In Frankreich betreibt das Unternehmen bereits drei Anlagen an Windparks an Land und auf See. Aktuell hat Lhyfe 70 Trailer im Einsatz, um seine 50 Kunden zu beliefern. Jeder Trailer fasst je nach Druckstufe 380 bis 1.000 Kilogramm Wasserstoff. Das Unternehmen baut noch weitere Onshore- und Offshore-Standorte in Europa auf und will sich als wichtiger Wasserstofferzeuger etablieren.
In Lubmin in Mecklenburg-Vorpommern planen die Franzosen an einem alten AKW-Standort ein 800-MW-Projekt, das an das künftige europäische Wasserstoffnetz angeschlossen werden soll. Weitere Standorte sind im Saarland für ein Stahlwerk und in Niedersachsen in einem Hafen zum Betanken von Schiffen geplant.
Bis es im Südwesten soweit war, dass der Elektrolyseur in Betrieb gehen konnte, hat die Wasserstoffregion H2Ostwürttemberg einige Vorarbeit geleistet, auch mit Hilfe der HyLand-Förderungen der zum Bundesverkehrsministerium gehörenden Nationalen Organisation Wasserstoff und Brennstoffzellentechnologie (NOW).
Im Jahr 2022 hatten in Ostwürttemberg bei einer Umfrage 40 Firmen einen Bedarf von insgesamt 200.000 Tonnen Wasserstoff jährlich angemeldet.
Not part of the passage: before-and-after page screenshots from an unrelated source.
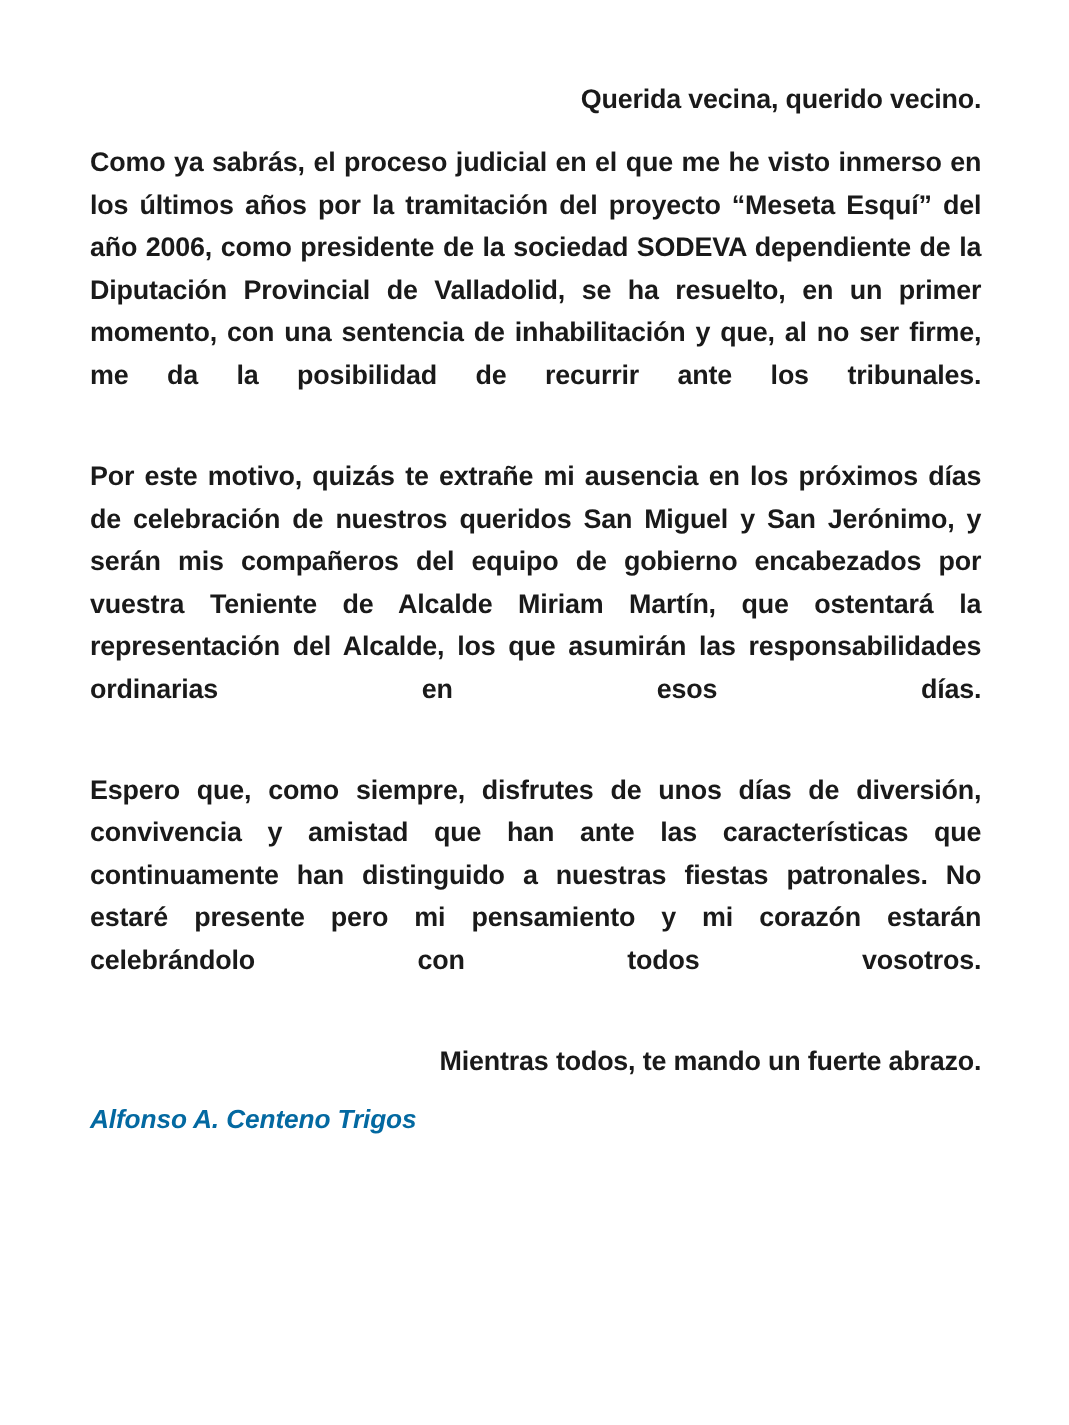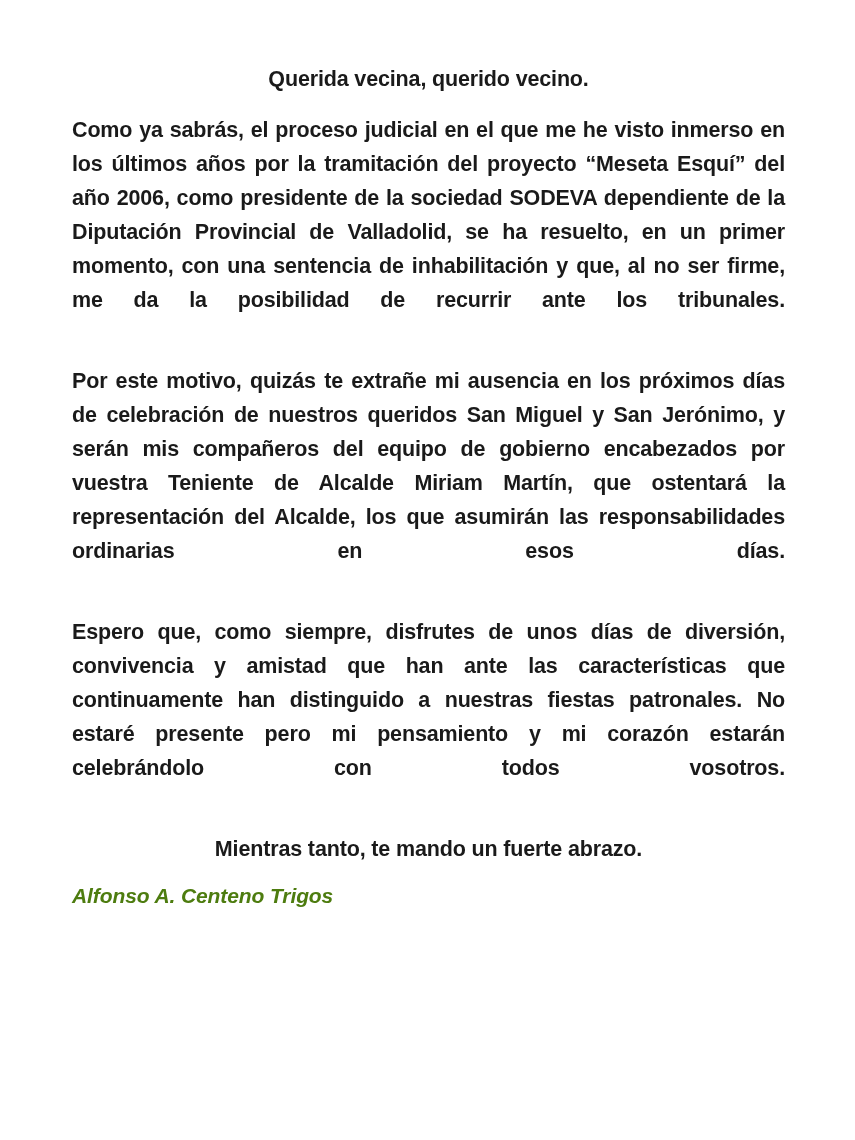--- a/index.html
+++ b/index.html
@@ -43,7 +43,7 @@
     width: 100%;
   }
   .para.no-justify {
-    text-align: center;
+    text-align: right;
   }
   .para.no-justify::after {
     content: none;

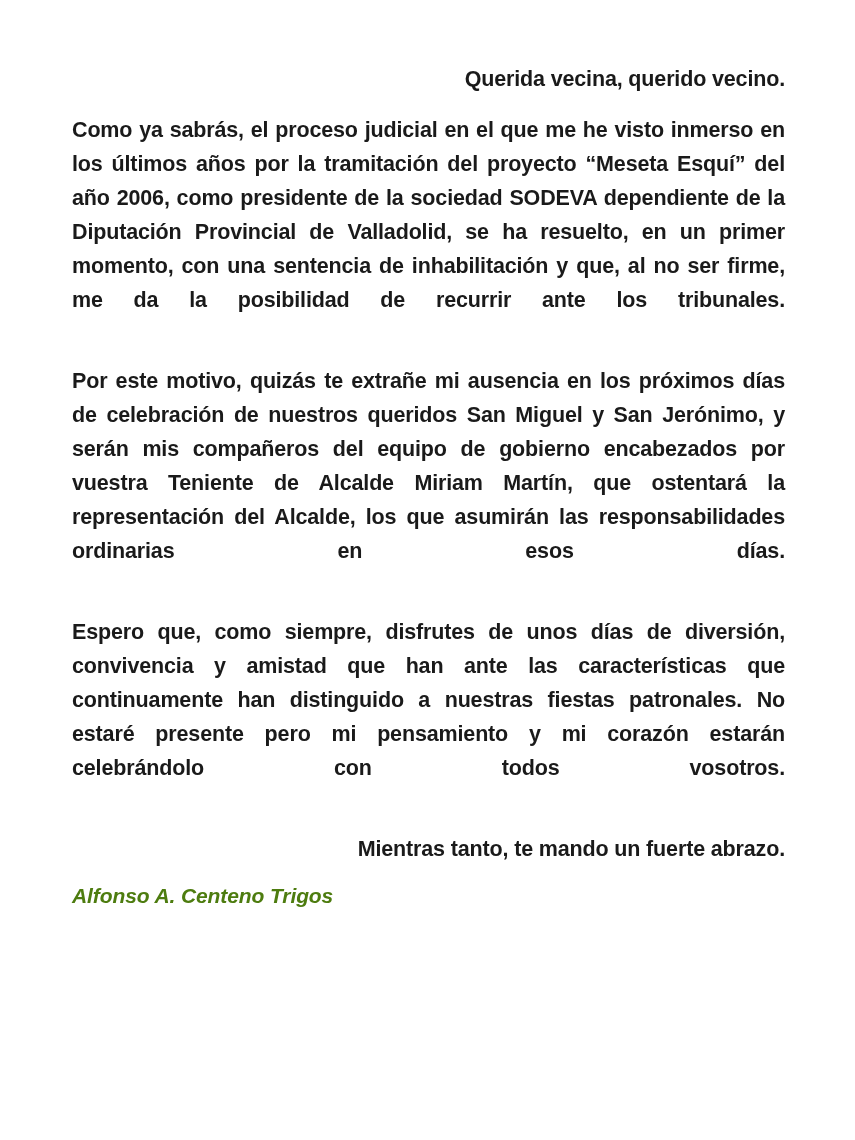--- a/index.html
+++ b/index.html
@@ -83,7 +83,7 @@
 
     <p class="para">Espero que, como siempre, disfrutes de unos días de diversión, convivencia y amistad que han ante las características que continuamente han distinguido a nuestras fiestas patronales. No estaré presente pero mi pensamiento y mi corazón estarán celebrándolo con todos vosotros.</p>
 
-    <p class="para no-justify closing-line">Mientras tanto, te mando un fuerte abrazo.</p>
+    <p class="para no-justify closing-line">Mientras todos, te mando un fuerte abrazo.</p>
 
 
     <p class="signature">Alfonso A. Centeno Trigos</p>

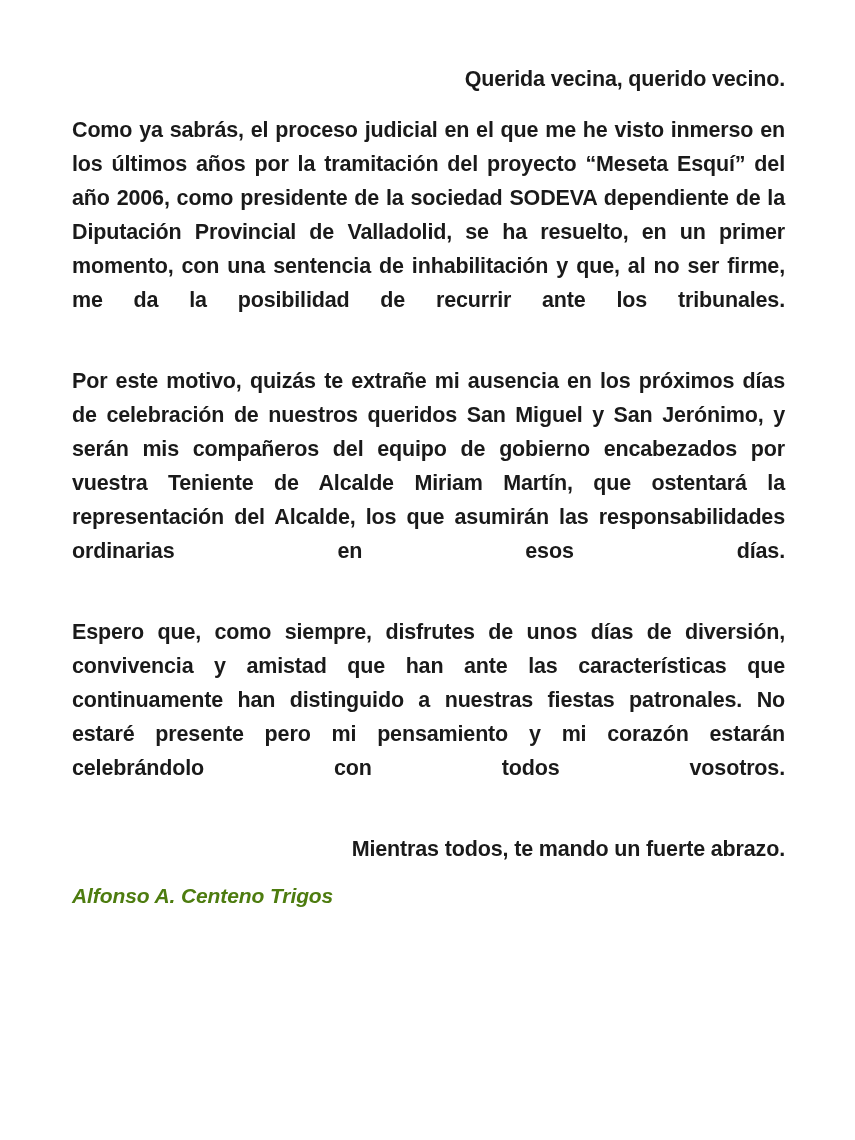--- a/index.html
+++ b/index.html
@@ -63,7 +63,7 @@
     line-height: 30px;
     font-weight: 700;
     font-style: italic;
-    color: #4d7c0f;
+    color: #0369a1;
     text-align: left;
     letter-spacing: -0.1px;
   }

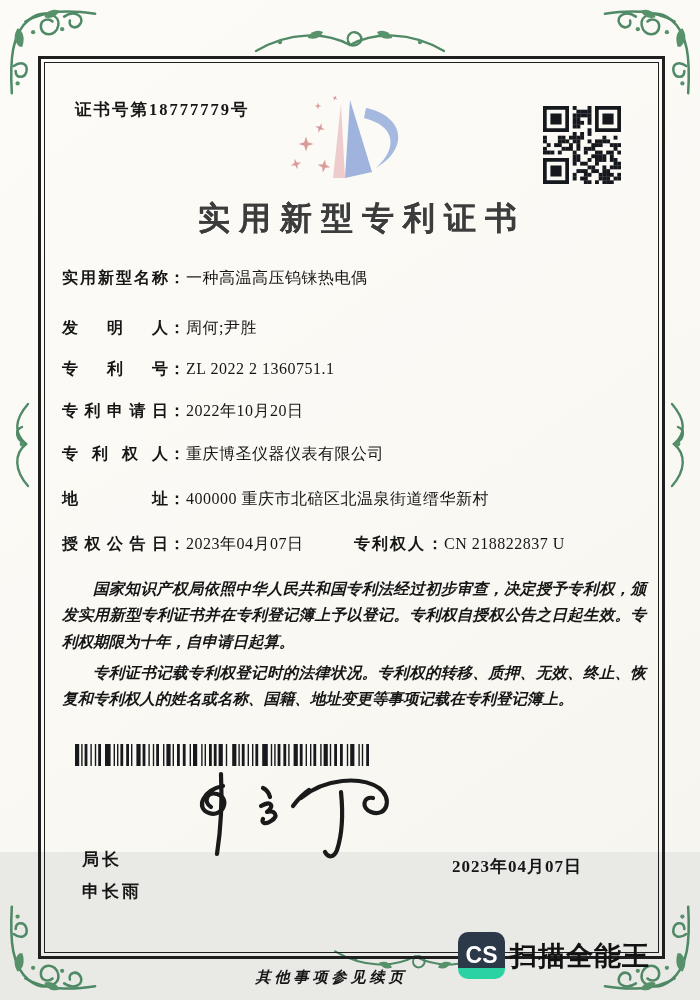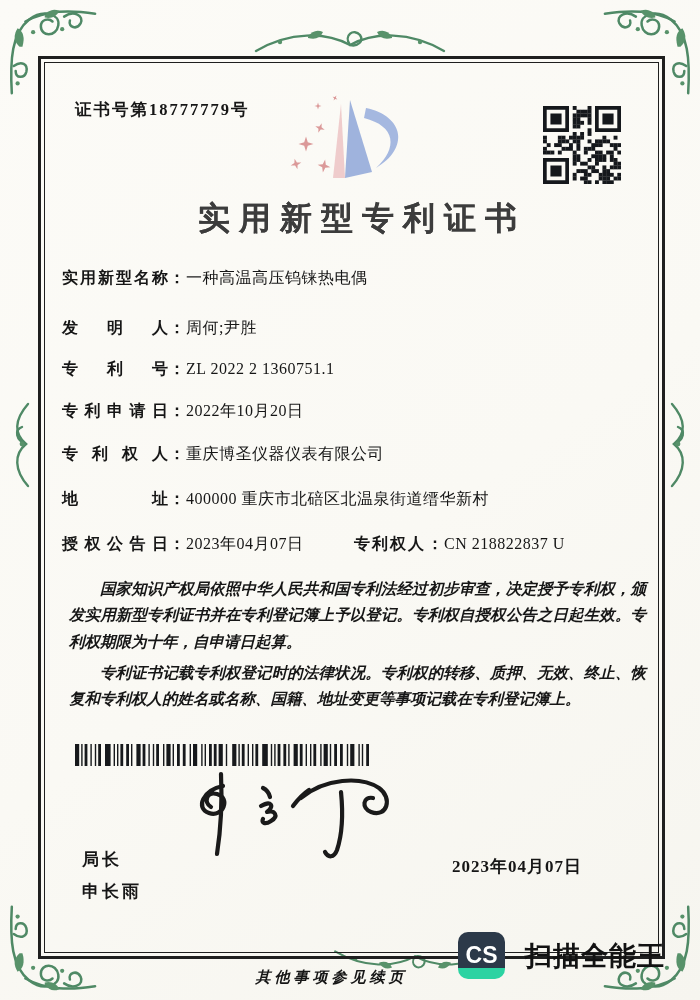--- a/index.html
+++ b/index.html
@@ -4,7 +4,7 @@
 <style>
   html,body{margin:0;padding:0;}
   body{width:700px;height:1000px;overflow:hidden;background:#e9e9e6;}
-  .page{position:absolute;left:0;top:0;width:700px;height:1000px;
+  .page{position:absolute;left:0;top:0;width:700px;height:852px;
         background:linear-gradient(145deg,#fcfbf7 0%,#faf9f4 55%,#f6f5ef 100%);
         font-family:"Liberation Serif","DejaVu Serif",serif;color:#161616;}
   

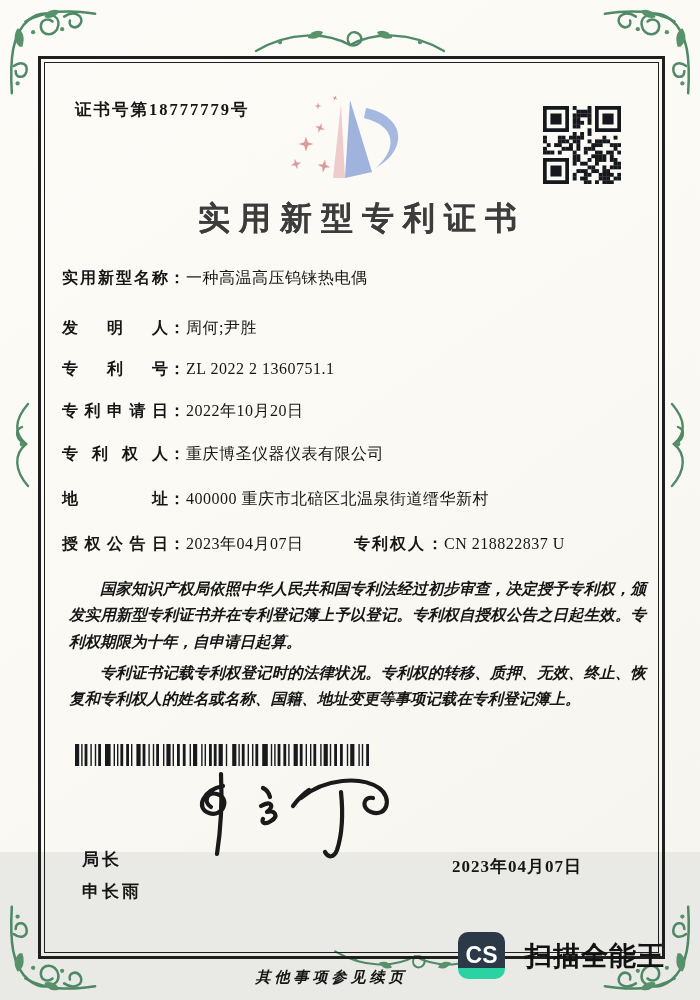--- a/index.html
+++ b/index.html
@@ -36,7 +36,7 @@
   .grant-no-group .flabel2{font-weight:600;letter-spacing:2px;}
   .paras{position:absolute;left:62px;width:584px;top:576px;font-size:15.5px;
          line-height:1.7;text-align:justify;font-style:italic;font-weight:600;}
-  .paras p{margin:0 0 5px 7px;text-indent:2em;}
+  .paras p{margin:0 0 5px 0;text-indent:2em;}
   .barcode{position:absolute;left:75px;top:744px;}
   .barcode svg{fill:#17191c;}
   .signer{position:absolute;left:82px;top:844px;

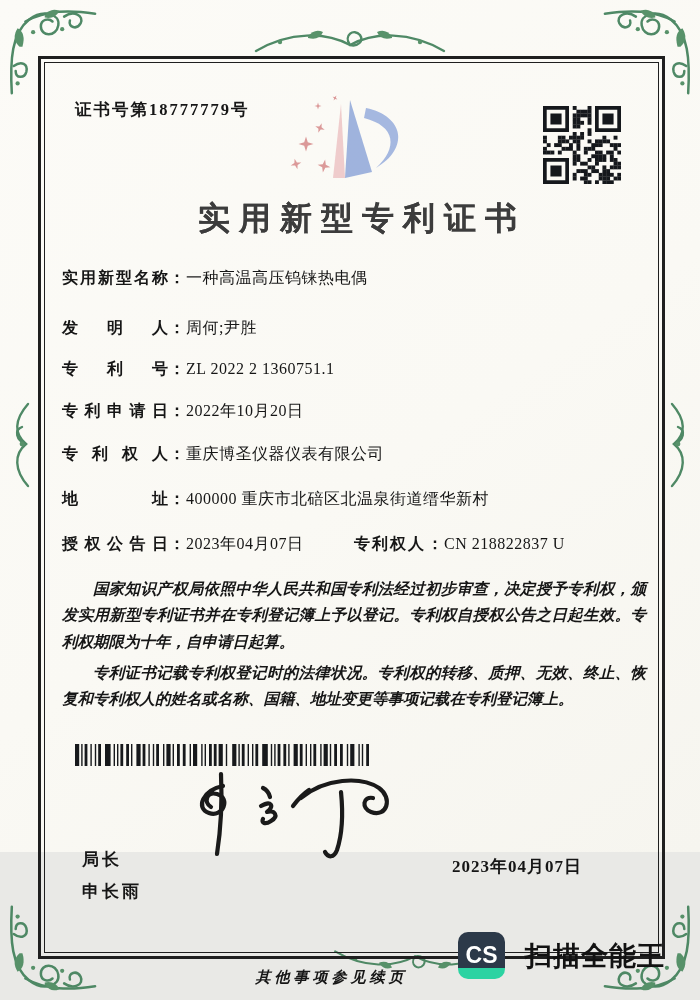--- a/index.html
+++ b/index.html
@@ -56,7 +56,7 @@
             display:flex;align-items:center;justify-content:center;
             font-family:"Liberation Sans","DejaVu Sans",sans-serif;
             font-weight:800;font-size:23px;color:#fff;letter-spacing:0;}
-  .wm-text{margin-left:20px;font-family:"Liberation Sans","DejaVu Sans",sans-serif;
+  .wm-text{margin-left:5px;font-family:"Liberation Sans","DejaVu Sans",sans-serif;
            font-weight:800;font-size:27px;color:#121212;letter-spacing:1px;}
 </style>
 </head>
Das entspricht einer Energiemenge von 7 TWh. Hauptabnehmer wären demnach die Papierfabrik Palm in Aalen und Schwenk Zement in Heidenheim.
Die Süddeutsche Erdgasleitung (SDL) quert den Landkreis Heidenheim; sie soll ab 2032 H₂-kompatibel sein. Parallel entsteht ein regionales Verteilnetz, 84 Kilometer lang und bis zu 185 Millionen Euro teuer. Damit das alles aufgeht, müssen über die H2Ostwürttemberg die Abnahmemengen organisiert werden. Land, Bund und EU müssen den Netzausbau kofinanzieren. Mit der Entscheidung, dass die 60 Milliarden Euro aus der Corona-Hilfe nicht auf den Klimaschutz übertragbar sind, ist das nicht leichter geworden.
Doch es geht trotzdem weiter. Im HyLand-Programm hat die Region H2Ostwürttemberg die Visionsentwicklung als „HyStarter“ und die Planung als „HyExpert“ durchlaufen. Nun ist sie in der dritten und letzten Phase. Als „HyPerformer“ erhält sie weiterhin Zuschüsse der NOW, die nun nicht mehr in Pläne fließen, sondern in die reale Umsetzung der Projekte.